= Clan Ged =

Scottish clan

Crest badge suitable for members of Clan Ged.

Clan Ged is a Scottish clan. The clan does not currently have a chief recognised by the Lord Lyon King of Arms and is considered an armigerous clan. Without a recognised chief the clan has no standing under Scots Law. In Scotland, the surname Ged and Geddes may be derived from the place-name Geddes in Nairn. Another possibility is that it is derived from the Old English gedda, a nickname meaning pike.

==Background==

Arms of the Chief of clan Ged, The Ged of that Ilk.
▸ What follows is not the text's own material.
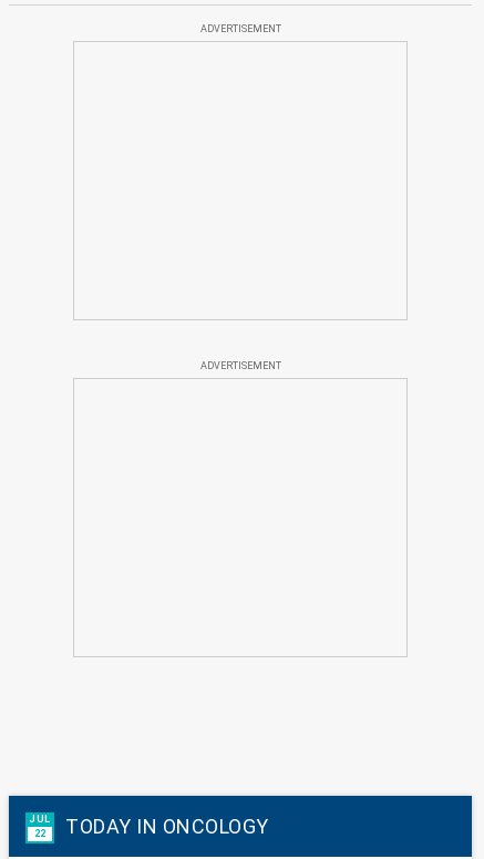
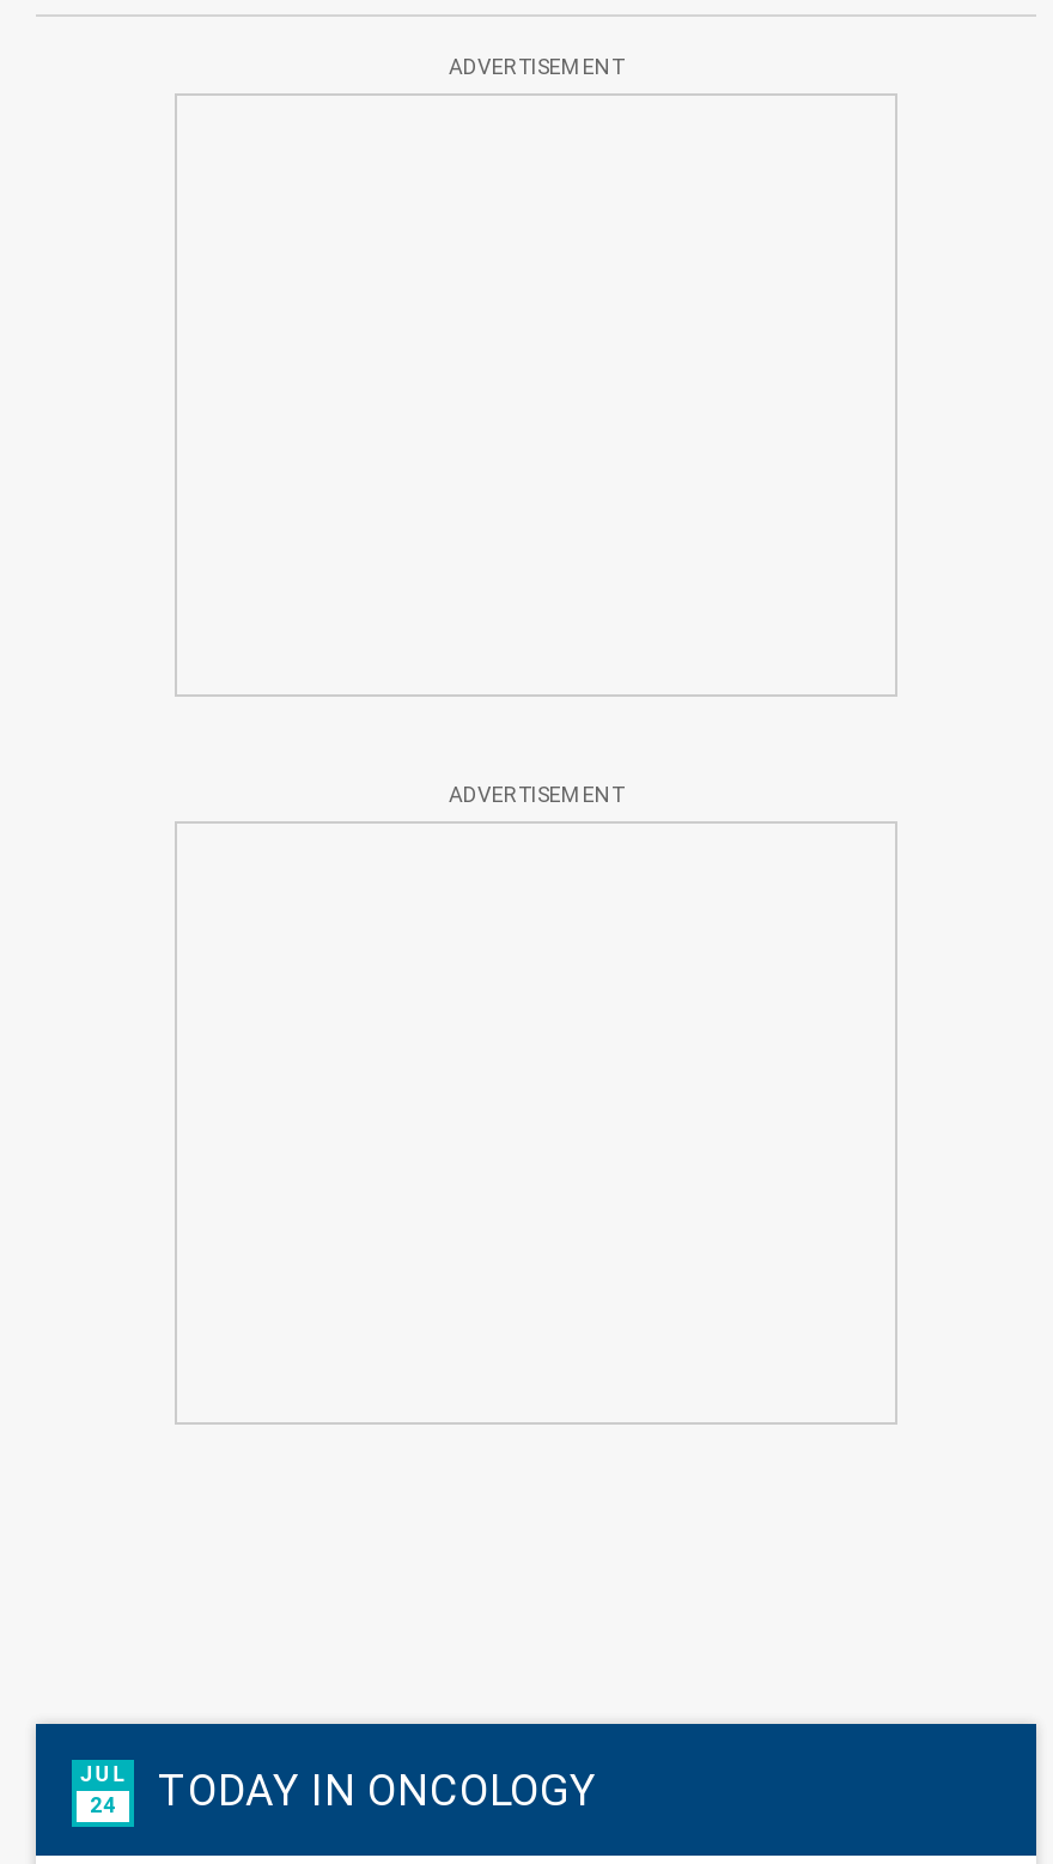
[29,814,269,839] JUL 22 TODAY IN ONCOLOGY -> [79,1762,597,1817] JUL 24 TODAY IN ONCOLOGY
The coats of arms of Ged and Geddes contain three pike, referring to their surnames. The English word for pike is luce, and several Norman families named de Lucy have pike on their coats of arms. One unsupported possibility is that one such family moved to Scotland and adopted the surnames Ged or Geddes. An early record of the clan name is found in the privy council, which records the respite granted to James Tweedie after the murder of William Geddes in 1558.

==Crest badge==
The crest badge suitable for members of Clan Ged is derived from the arms of Ged of that Ilk, which is recorded in the Lyon Register. The crest badge contains the crest a pike's head Proper and the motto DURAT DITAT PLACET (from Latin: "it sustains, it enriches, it pleases"). The crest of a pike is a pun on the clan name. The use of pike on the arms is an example of canting arms, as a ged is the heraldic term for a pike.

==Tartan==
Members of the clan are entitled to wear the Duke of Fife tartan.